Pâques consiste à se heurter à l’absence de Dieu

Briser les coquilles où nous enferment nos pieuses respectabilités.

Ce samedi, entre mort et résurrection, recouvre la part adolescente de la vie.
Reclus dans un silence désolé et bavard, travaillés en sourdine par des passions interlopes, nous allons devoir franchir le mur des images qui nous collent à la peau.
Briser les coquilles où nous enferment nos pieuses respectabilités.
S’aventurer à accueillir l’autre comme irréductible à notre convoitise, se laisser saisir par le désir qui échappe.

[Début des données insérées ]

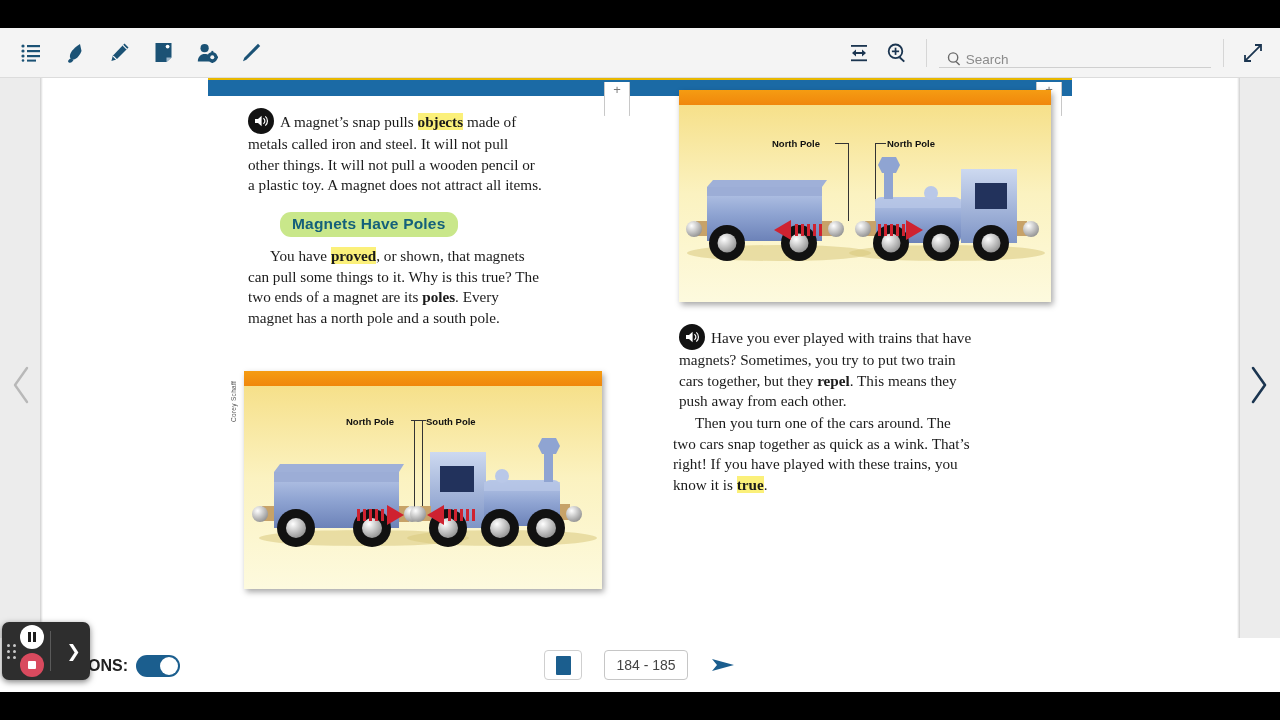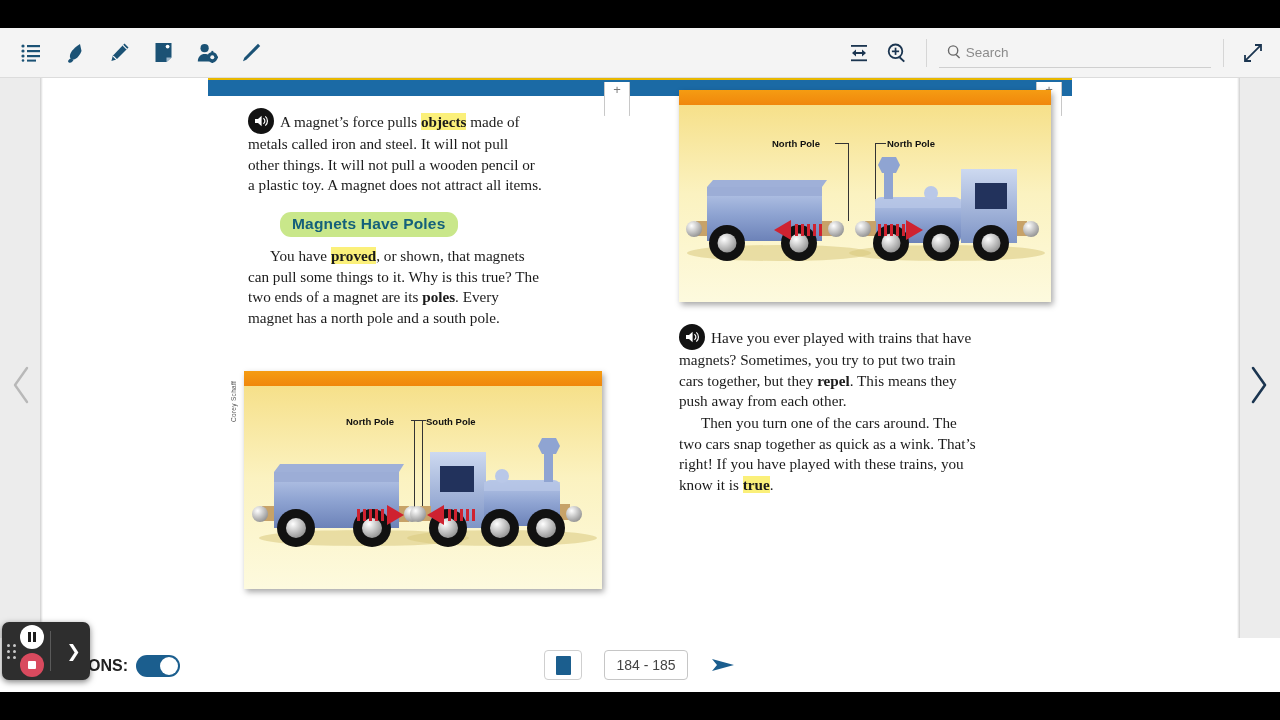"Search" .searchbox { align-items: center -> flex-end }
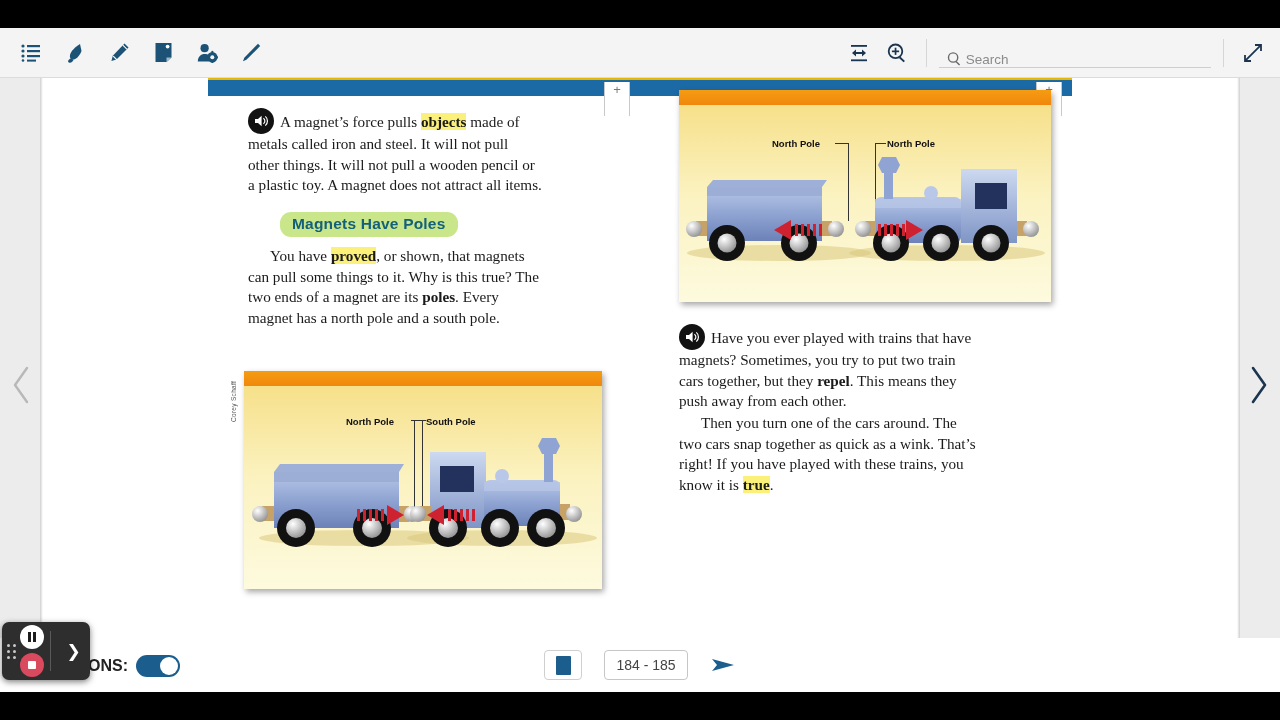"A magnet’s force pulls" span { text: force -> snap }
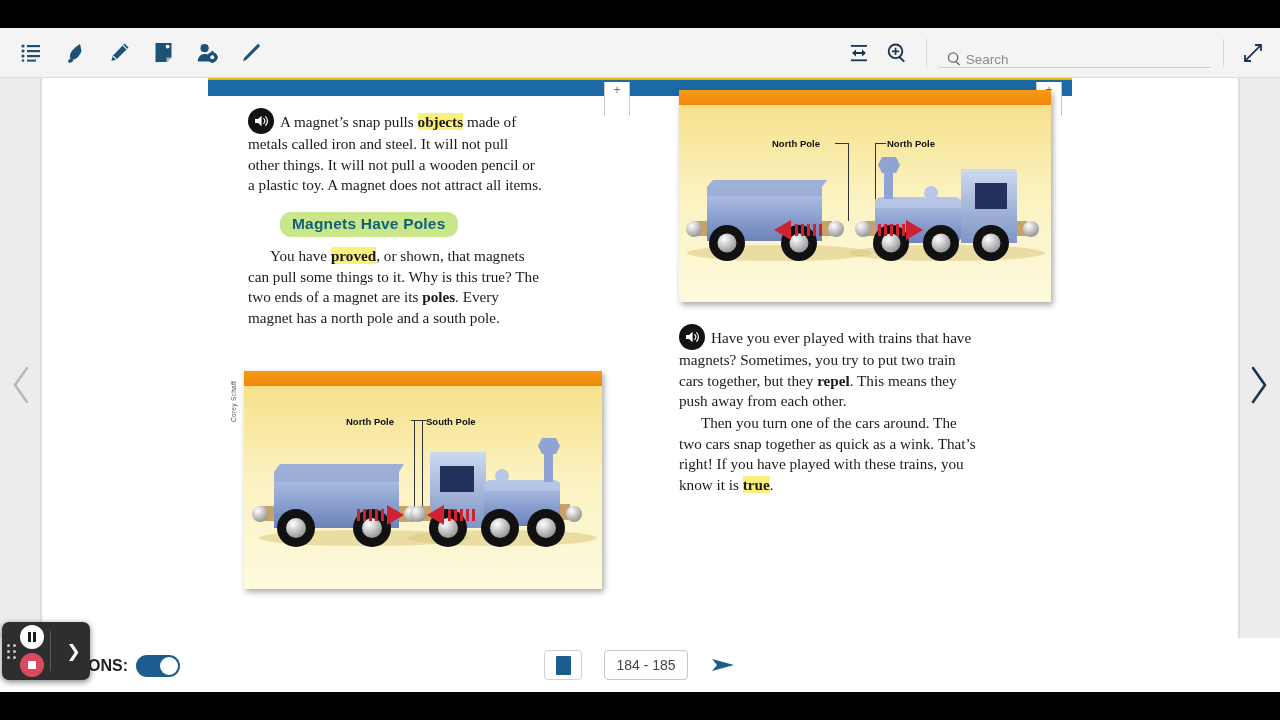"Then you turn one of" div.col { left: 38px -> 32px }
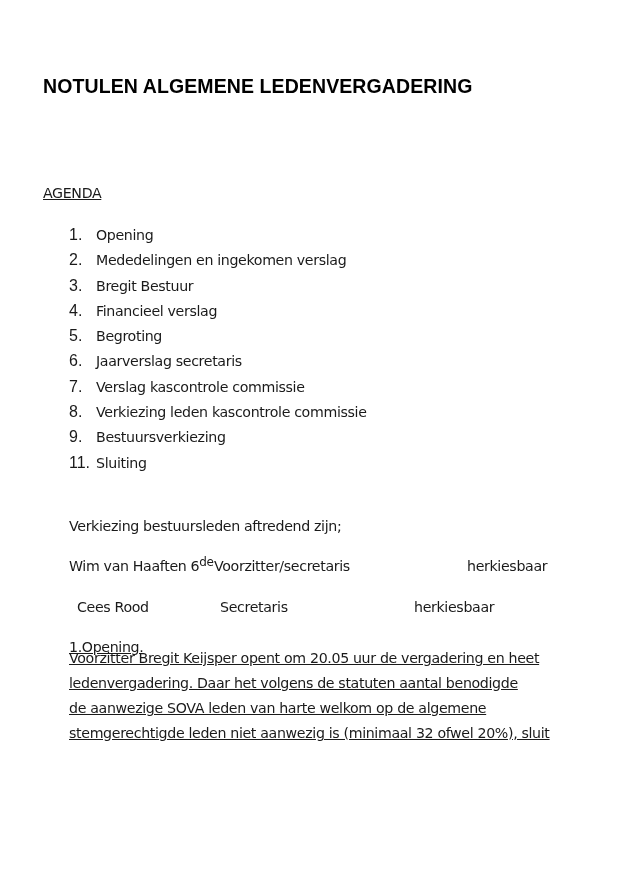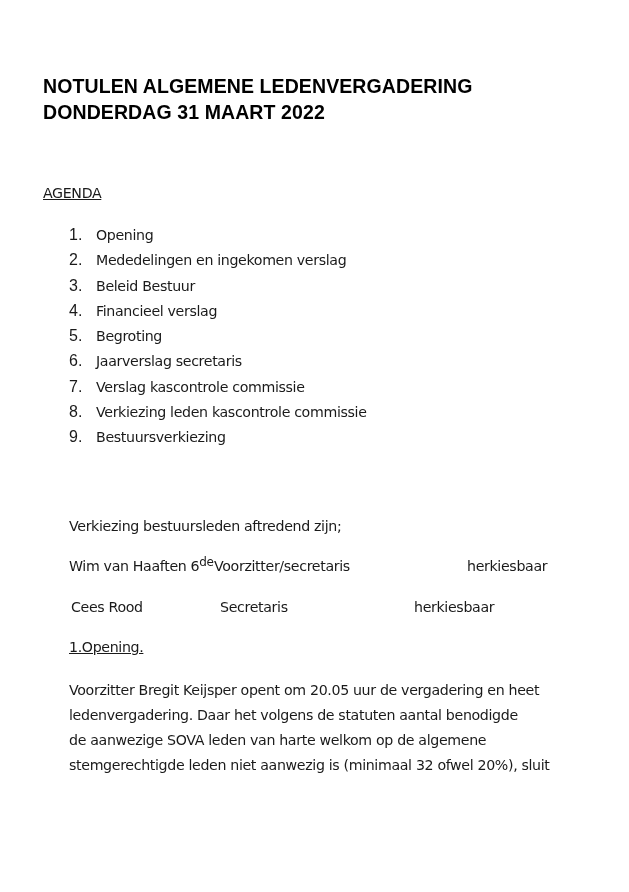"DONDERDAG 31 MAART 2022" span { html: <span>DONDERDAG 31 MAART 2022</span> -> none }
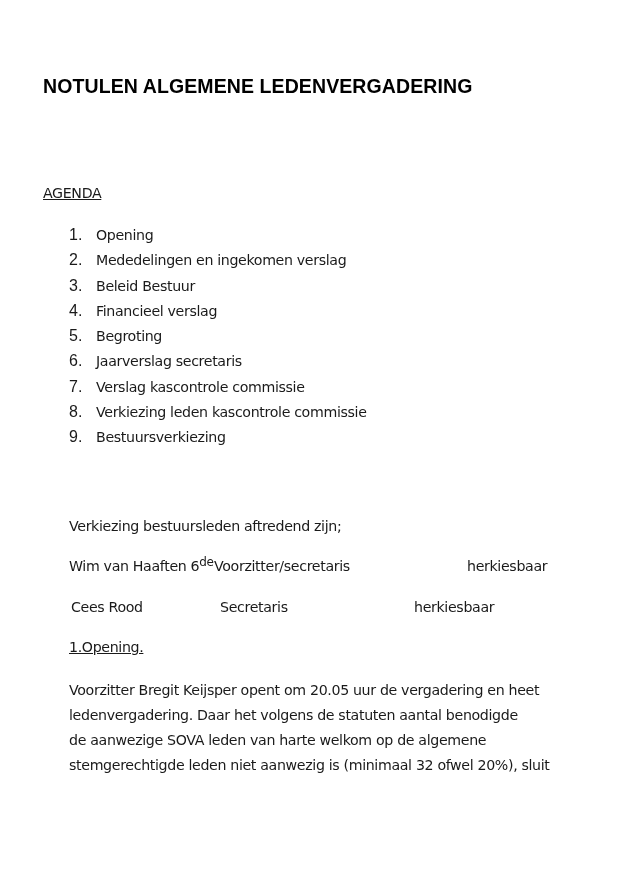"Beleid Bestuur" span.label { text: Beleid -> Bregit }
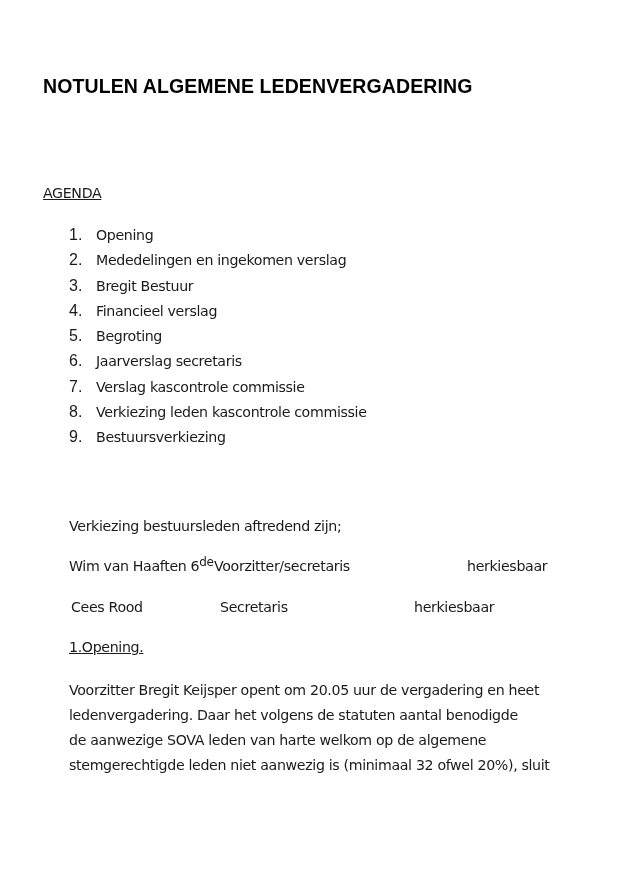"11." li { html: none -> <li> <span>11.</span> <span>Sluiting</span> </li> }
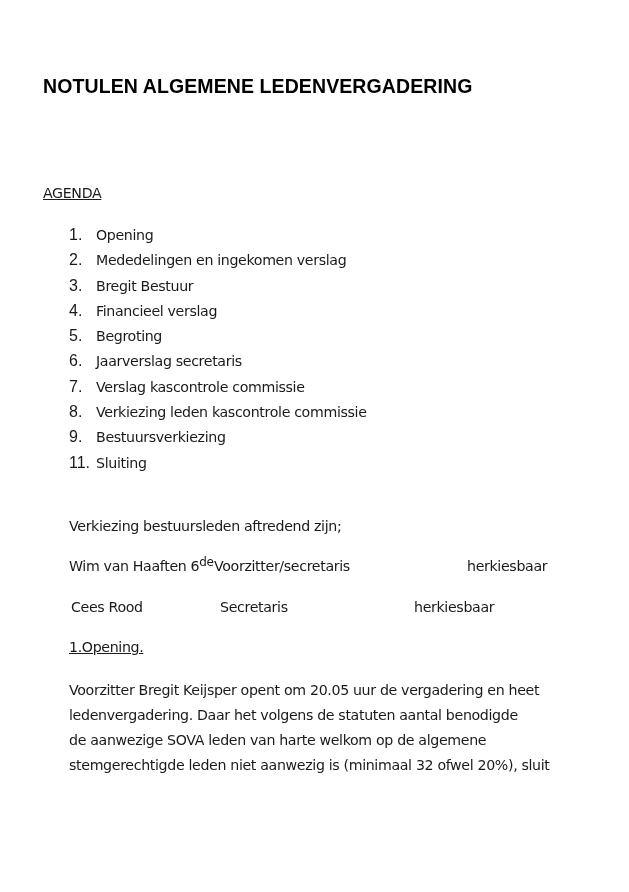"Cees Rood" span.col { left: 2px -> 8px }
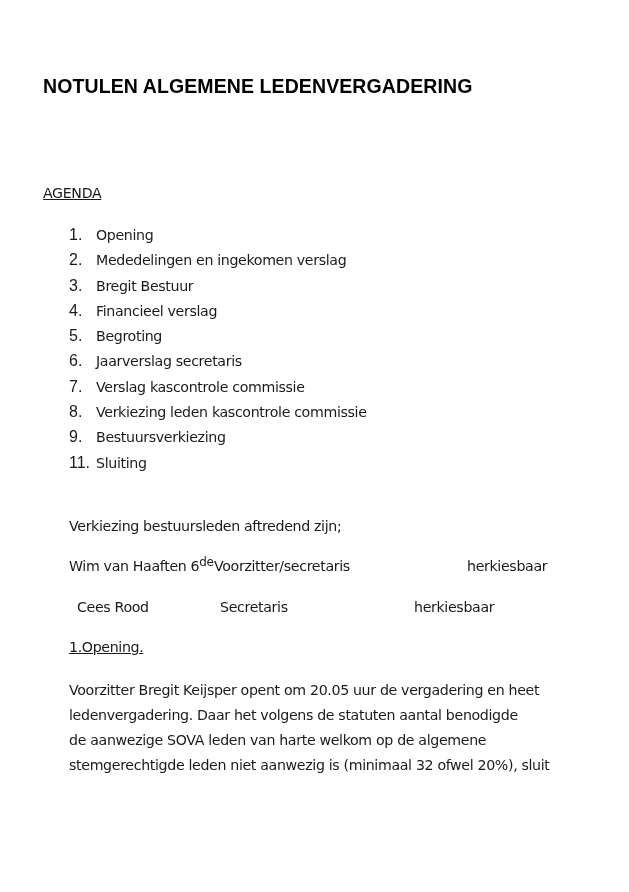"Voorzitter Bregit Keijsper opent om" .paragraph { text-decoration: none -> underline; top: 678px -> 646px }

Plus que jamais, « tannés d’être embarrés »1 que nous sommes, ces mots nous parviennent aiguisés. Réussiront-ils à inciser nos cuirs ? Le choc permanent entre fantasme et réel de l’autre est le big-bang de la vie adulte.
Au fil des siècles, la chrétienté a pris l’habitude de Pâques triomphantes. Avec une arrogance adolescente et compulsive elle agite ses slogans magiques, dont on ne sait si elle essaie d’y croire ou s’ils lui servent de fétiches superstitieux. Les premières femmes au tombeau étaient plus sincères, plus réalistes, plus conséquentes : elles s’enfuirent parce qu’elles avaient peur. C’est ainsi que se clôt le premier récit de Pâques2.
La résurrection de Jésus ne relève pas d’une vérité irréfutable. Le ressuscité n’apparaît jamais qu’à ses disciples3, soit marqué par les stigmates de la mort, soit comme un inconnu. Réel de
l’autre. La foi pascale s’enracine ailleurs que dans un constat objectif. Elle naît en même temps qu’une subjectivité nouvelle, adulte. Et c’est un païen, qui le premier la confesse : voyant comment il avait expiré, le centenier romain dit « véritablement, cet homme était le fils de Dieu ».
Pâques ne consiste pas à claironner la présence de Dieu mais à se heurter à son absence. À la laisser faire effraction dans nos certitudes, lézarder le fantasme de plénitude et dans la fissure révéler un chemin qui nous attend. Vers un peu plus de foi, adulte.

1 En bon québécois : on en a assez d’être enfermé
2 Évangile selon Marc, chapitre 16, verset 1 à 8. La suite est un rajout postérieur.
3 Du moins, il n’y a que les disciples à attester de ces apparitions.